What you need to do: Among the records below, determine how many lines have the word "shirt" in them; output only the number.

Record set:
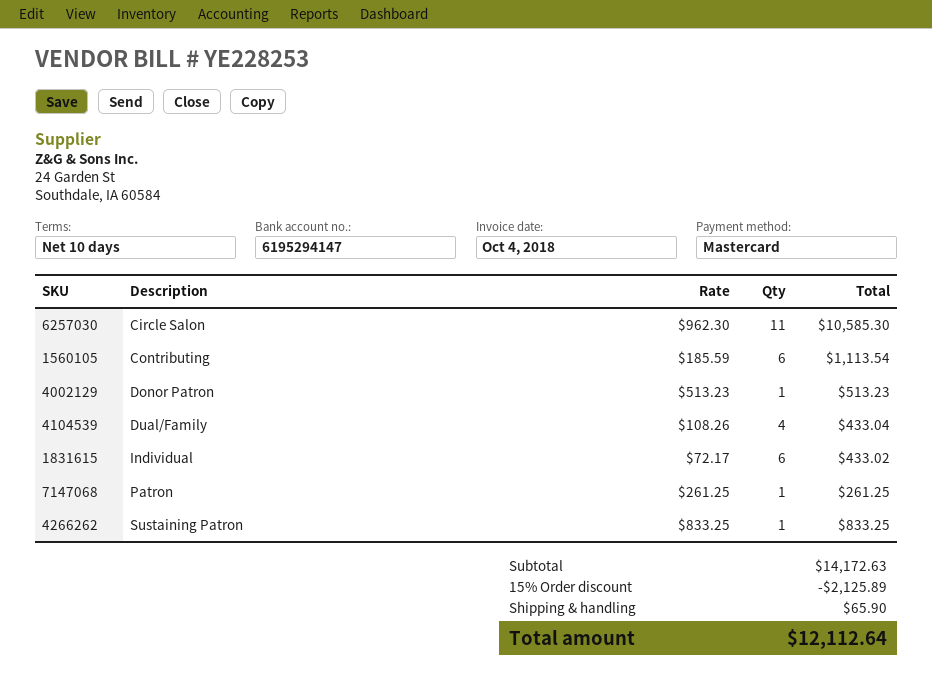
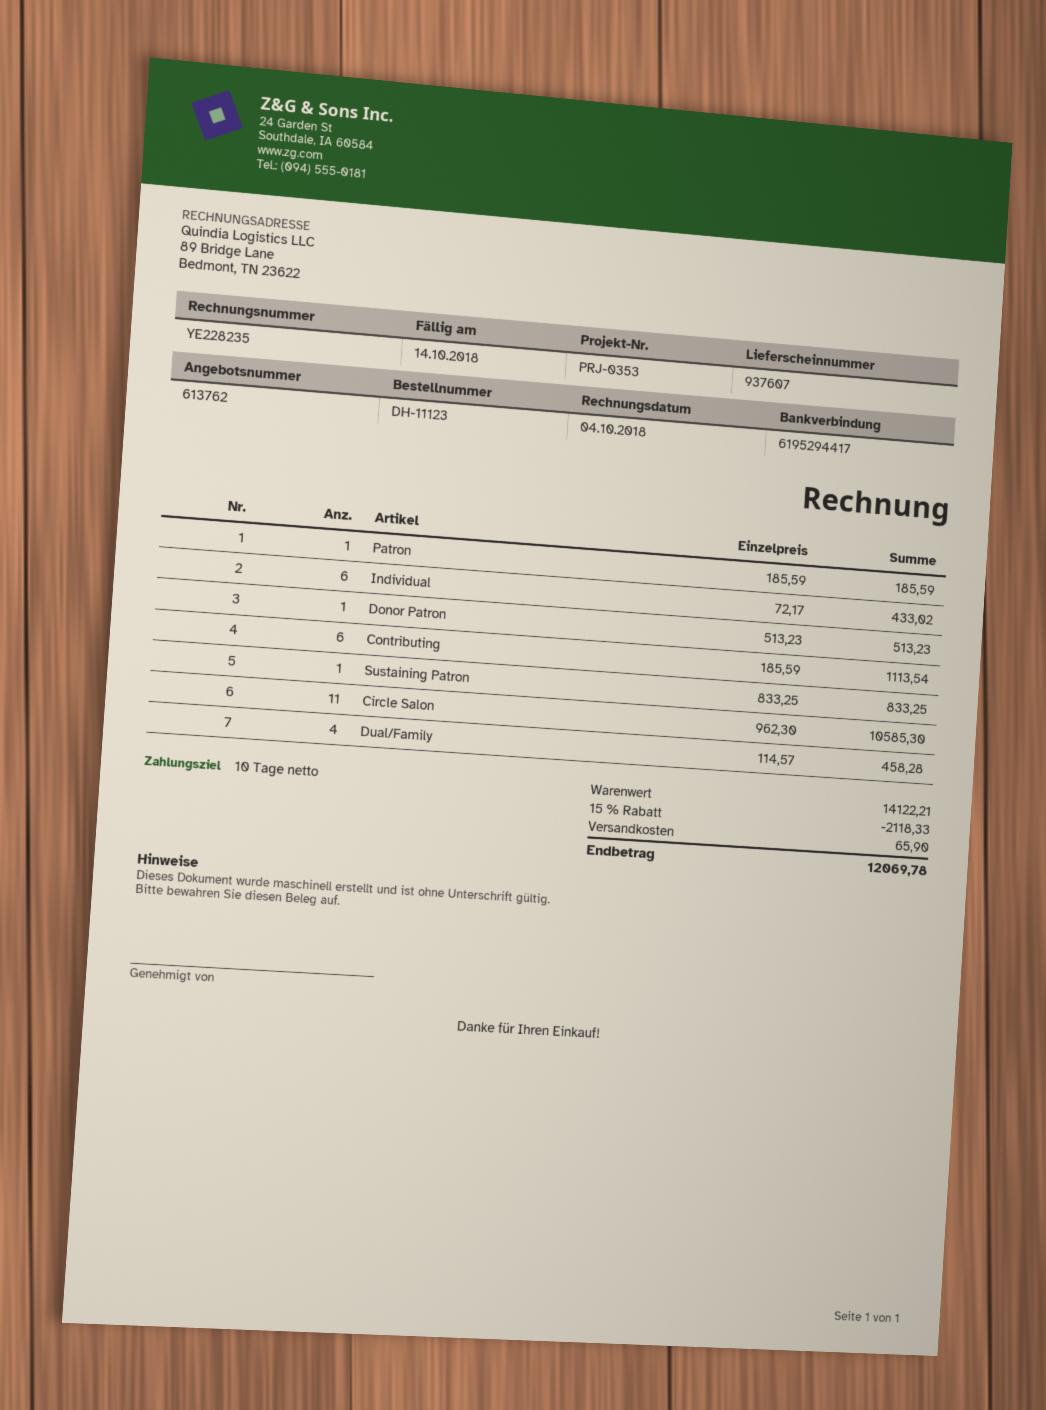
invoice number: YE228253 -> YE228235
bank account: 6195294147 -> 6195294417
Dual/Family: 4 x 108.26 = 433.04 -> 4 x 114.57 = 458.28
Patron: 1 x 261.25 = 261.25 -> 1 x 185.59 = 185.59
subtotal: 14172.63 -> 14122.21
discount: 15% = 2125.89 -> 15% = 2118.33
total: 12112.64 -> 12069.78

==

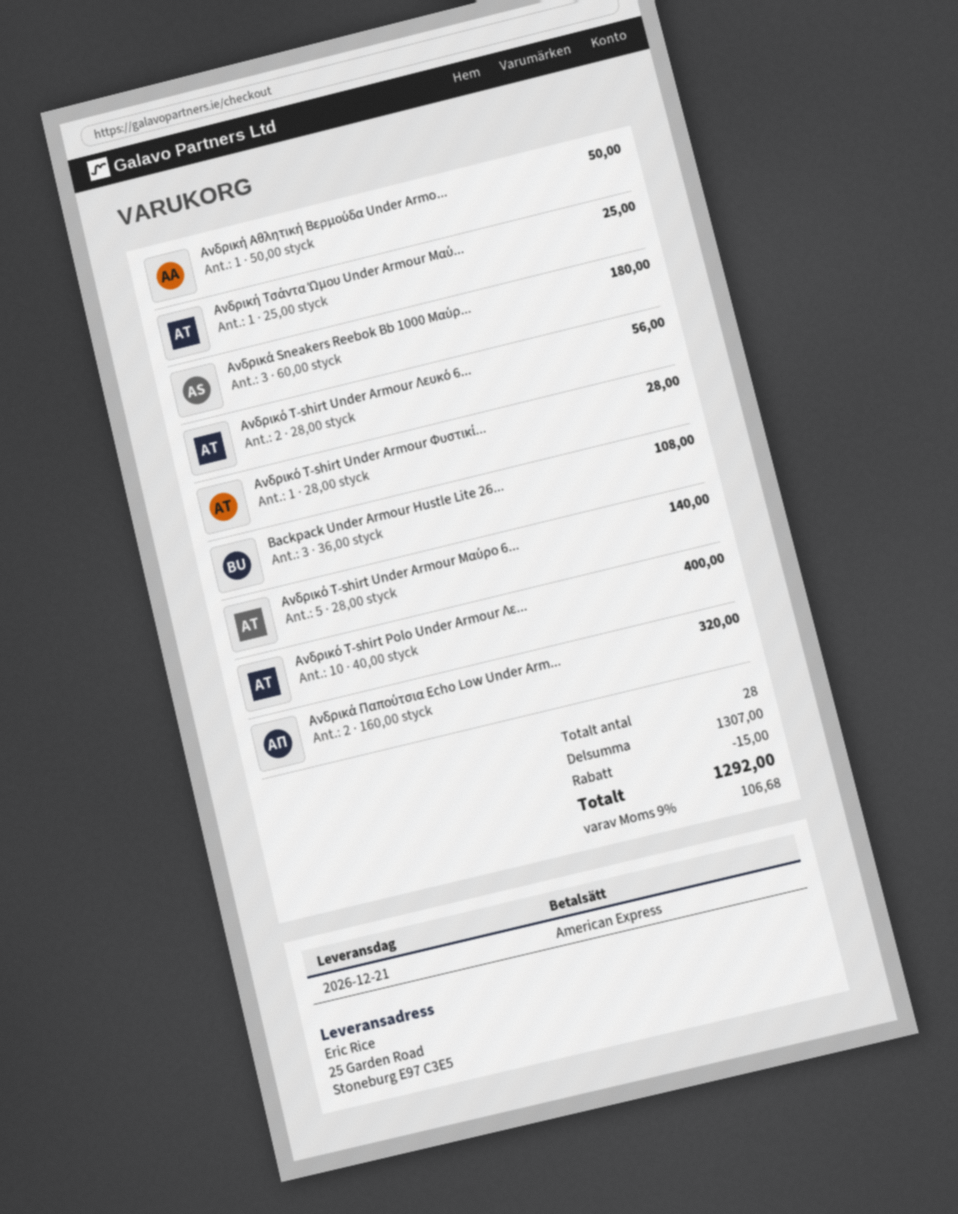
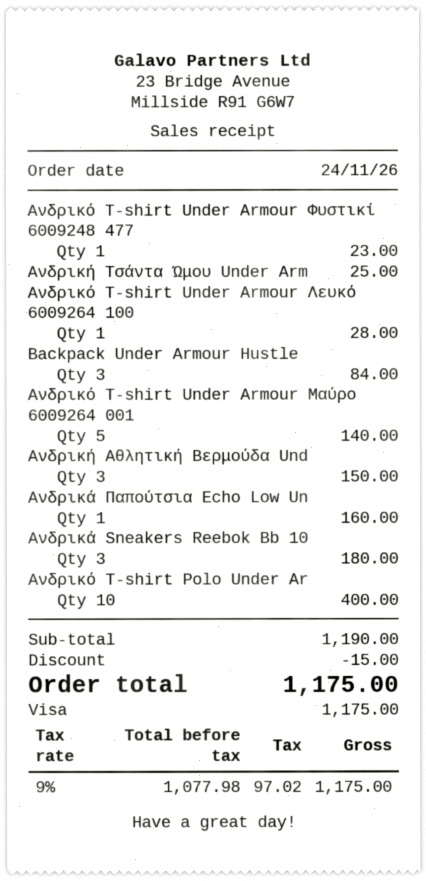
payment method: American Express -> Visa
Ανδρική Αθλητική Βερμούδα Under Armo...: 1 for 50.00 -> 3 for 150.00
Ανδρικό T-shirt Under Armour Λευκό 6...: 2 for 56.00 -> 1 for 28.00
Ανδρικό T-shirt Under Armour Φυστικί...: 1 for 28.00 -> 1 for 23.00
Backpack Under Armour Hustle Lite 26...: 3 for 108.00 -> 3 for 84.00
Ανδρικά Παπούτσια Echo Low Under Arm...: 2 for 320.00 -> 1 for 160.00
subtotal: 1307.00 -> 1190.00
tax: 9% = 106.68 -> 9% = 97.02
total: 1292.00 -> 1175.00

--

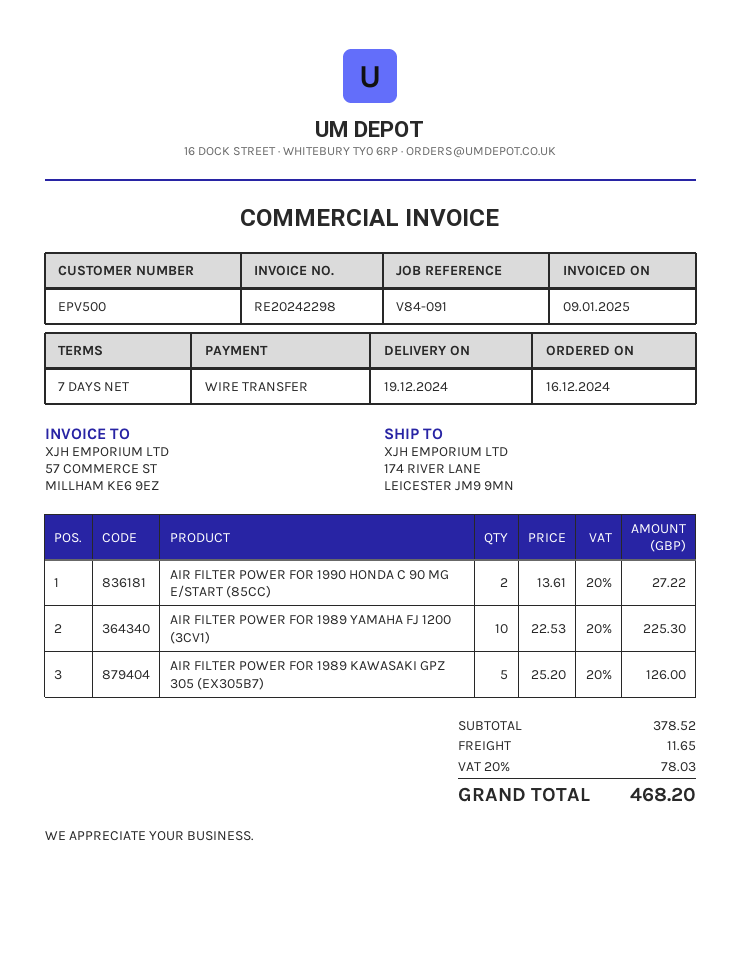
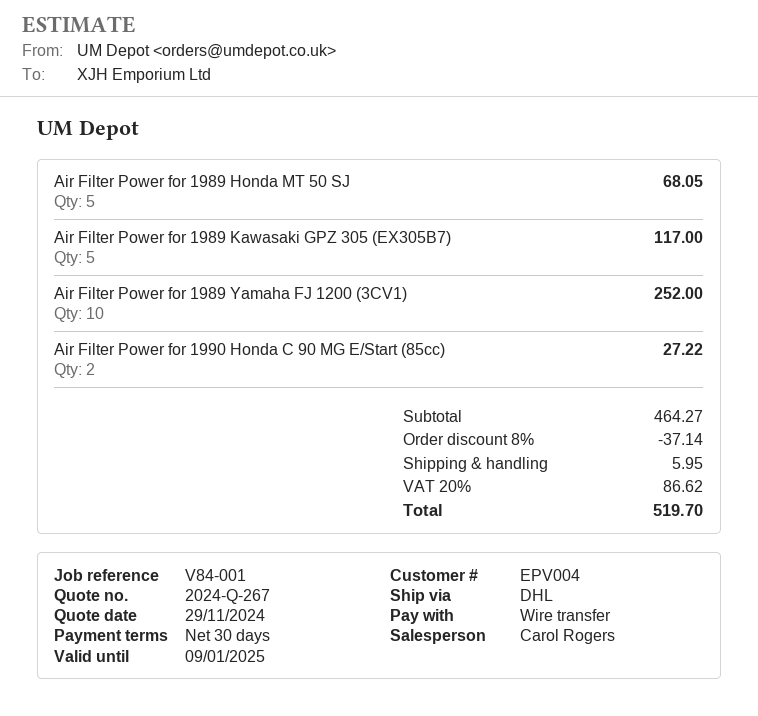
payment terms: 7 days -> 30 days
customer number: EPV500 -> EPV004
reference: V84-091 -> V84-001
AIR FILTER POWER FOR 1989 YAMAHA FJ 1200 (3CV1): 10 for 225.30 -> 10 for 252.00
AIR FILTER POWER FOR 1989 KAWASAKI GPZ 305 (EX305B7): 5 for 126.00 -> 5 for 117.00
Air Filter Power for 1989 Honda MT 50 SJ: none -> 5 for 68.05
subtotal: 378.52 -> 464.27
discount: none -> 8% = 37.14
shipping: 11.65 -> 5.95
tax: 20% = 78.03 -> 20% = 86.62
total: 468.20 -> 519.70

Answer section: 2